* _TASK TO COMPLETE_:
Print the listing from its top line through the line containing "более 20 ролей", nothing more, and leave out the pictures.

* _EXERCISE MATERIALS_:
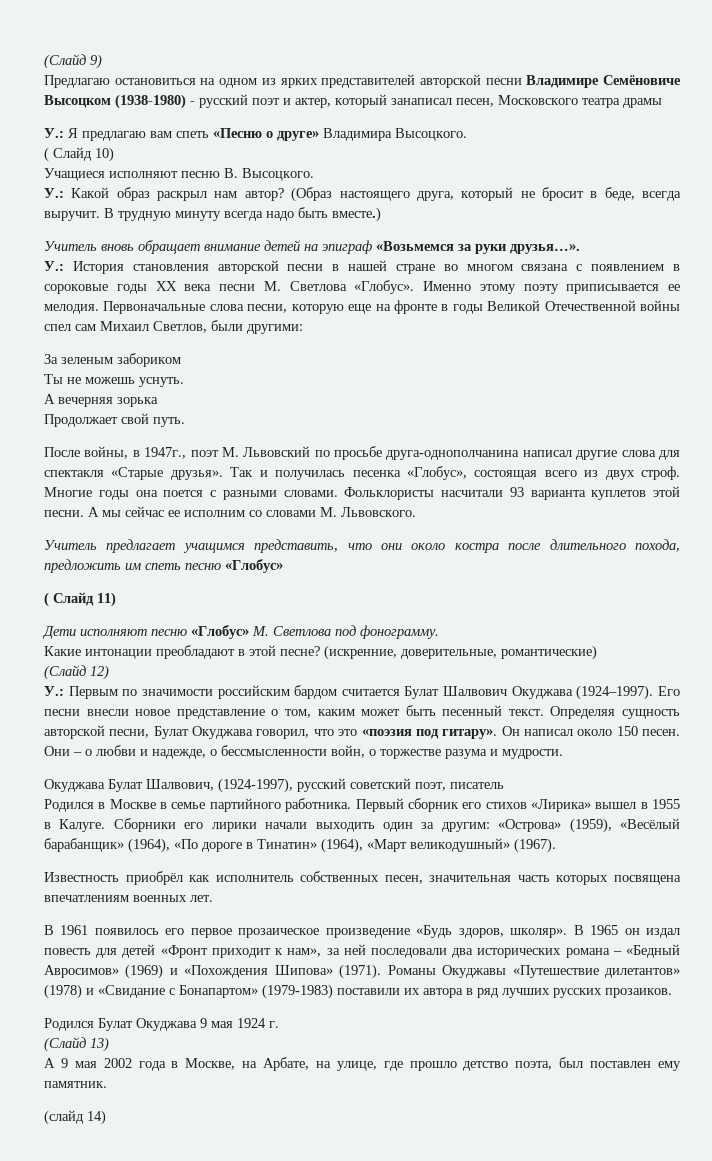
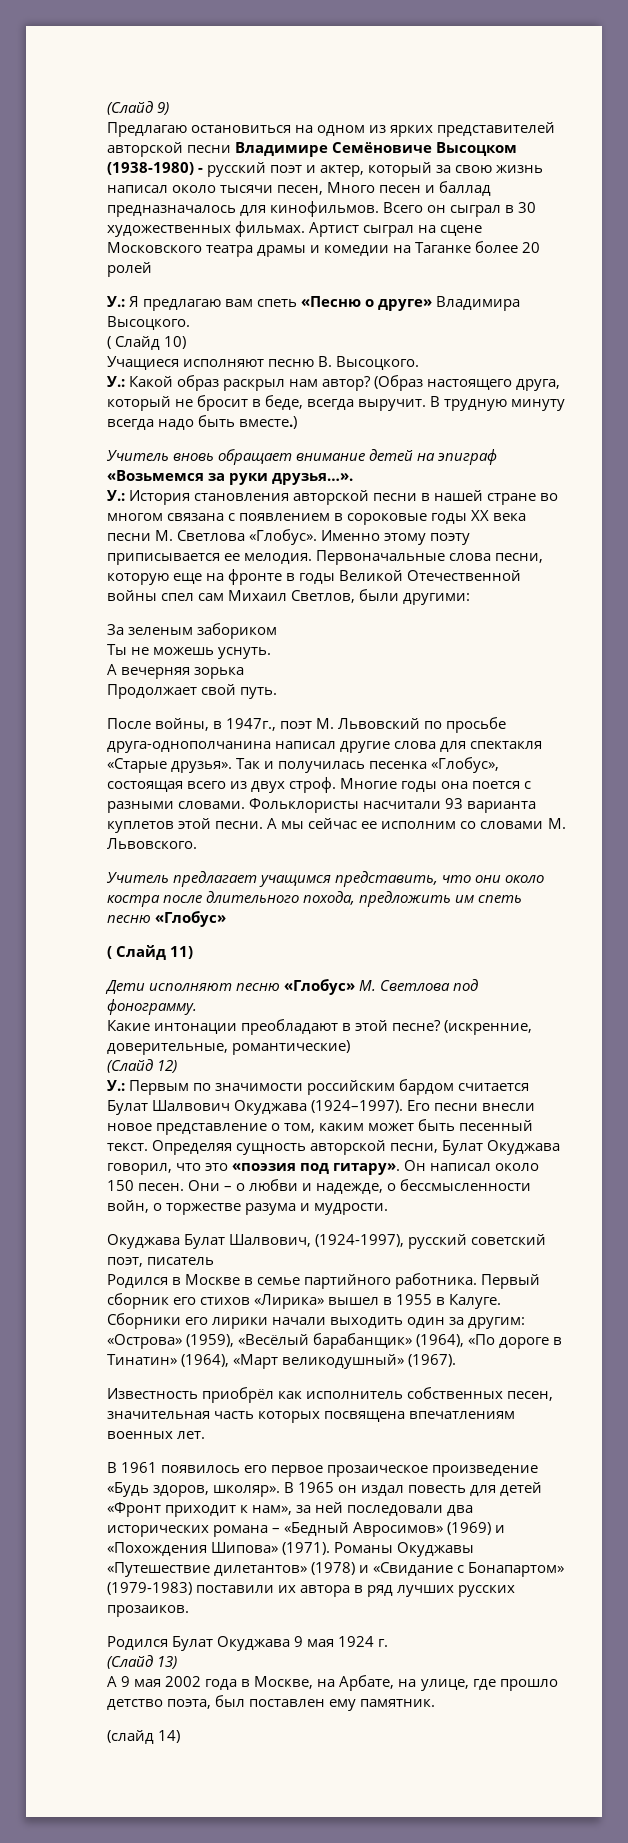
- Предлагаю остановиться на одном из ярких представителей авторской песни Владимире Семёновиче Высоцком (1938-1980) - русский поэт и актер, который занаписал песен, Московского театра драмы
+ Предлагаю остановиться на одном из ярких представителей авторской песни Владимире Семёновиче Высоцком (1938-1980) - русский поэт и актер, который за свою жизнь написал около тысячи песен, Много песен и баллад предназначалось для кинофильмов. Всего он сыграл в 30 художественных фильмах. Артист сыграл на сцене Московского театра драмы и комедии на Таганке более 20 ролей

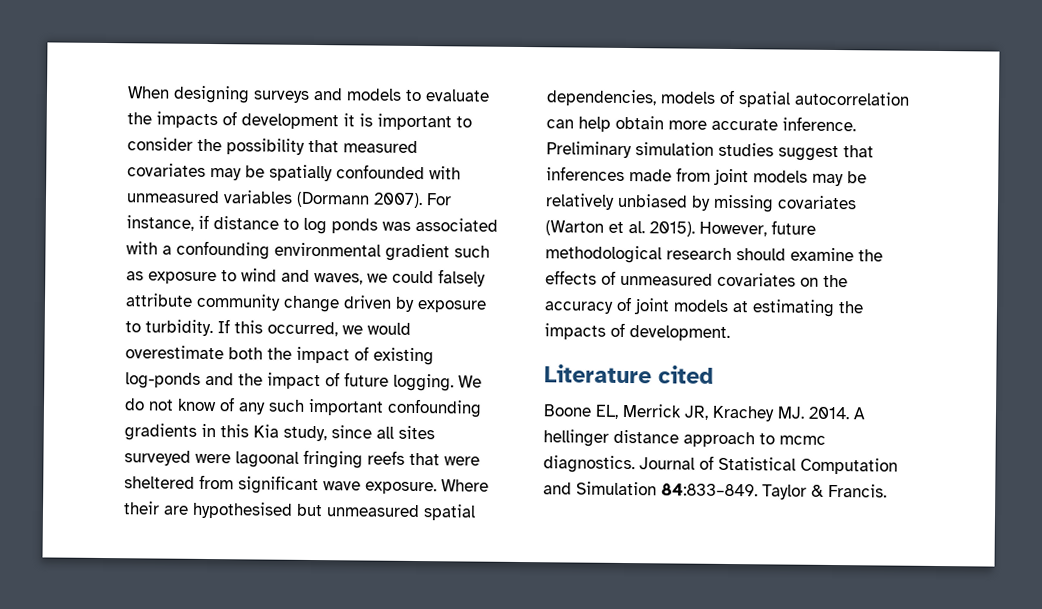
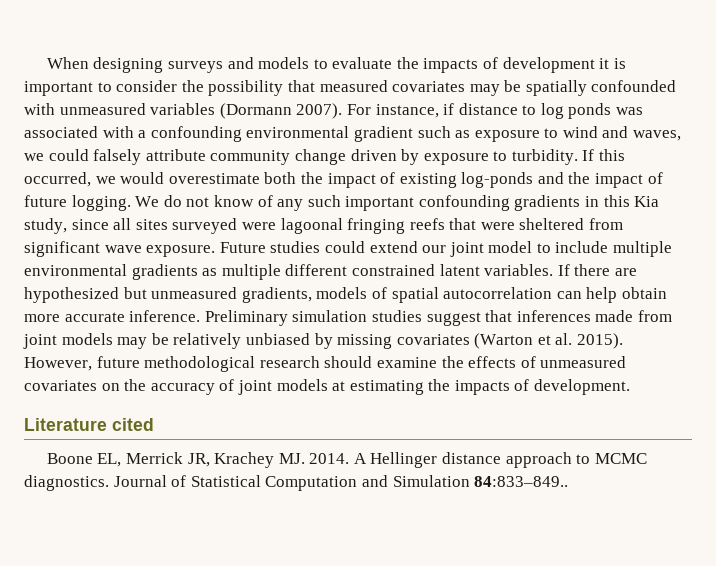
- Where their are hypothesised but unmeasured spatial dependencies, models of spatial autocorrelation can help obtain more accurate inference.
+ Future studies could extend our joint model to include multiple environmental gradients as multiple different constrained latent variables. If there are hypothesized but unmeasured gradients, models of spatial autocorrelation can help obtain more accurate inference.
- A hellinger distance approach to mcmc diagnostics.
+ A Hellinger distance approach to MCMC diagnostics.
- Journal of Statistical Computation and Simulation 84:833–849. Taylor & Francis.
+ Journal of Statistical Computation and Simulation 84:833–849..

* _ANSWER BELOW_:
- Предлагаю остановиться на одном из ярких представителей авторской песни Владимире Семёновиче Высоцком (1938-1980) - русский поэт и актер, который занаписал песен, Московского театра драмы
+ Предлагаю остановиться на одном из ярких представителей авторской песни Владимире Семёновиче Высоцком (1938-1980) - русский поэт и актер, который за свою жизнь написал около тысячи песен, Много песен и баллад предназначалось для кинофильмов. Всего он сыграл в 30 художественных фильмах. Артист сыграл на сцене Московского театра драмы и комедии на Таганке более 20 ролей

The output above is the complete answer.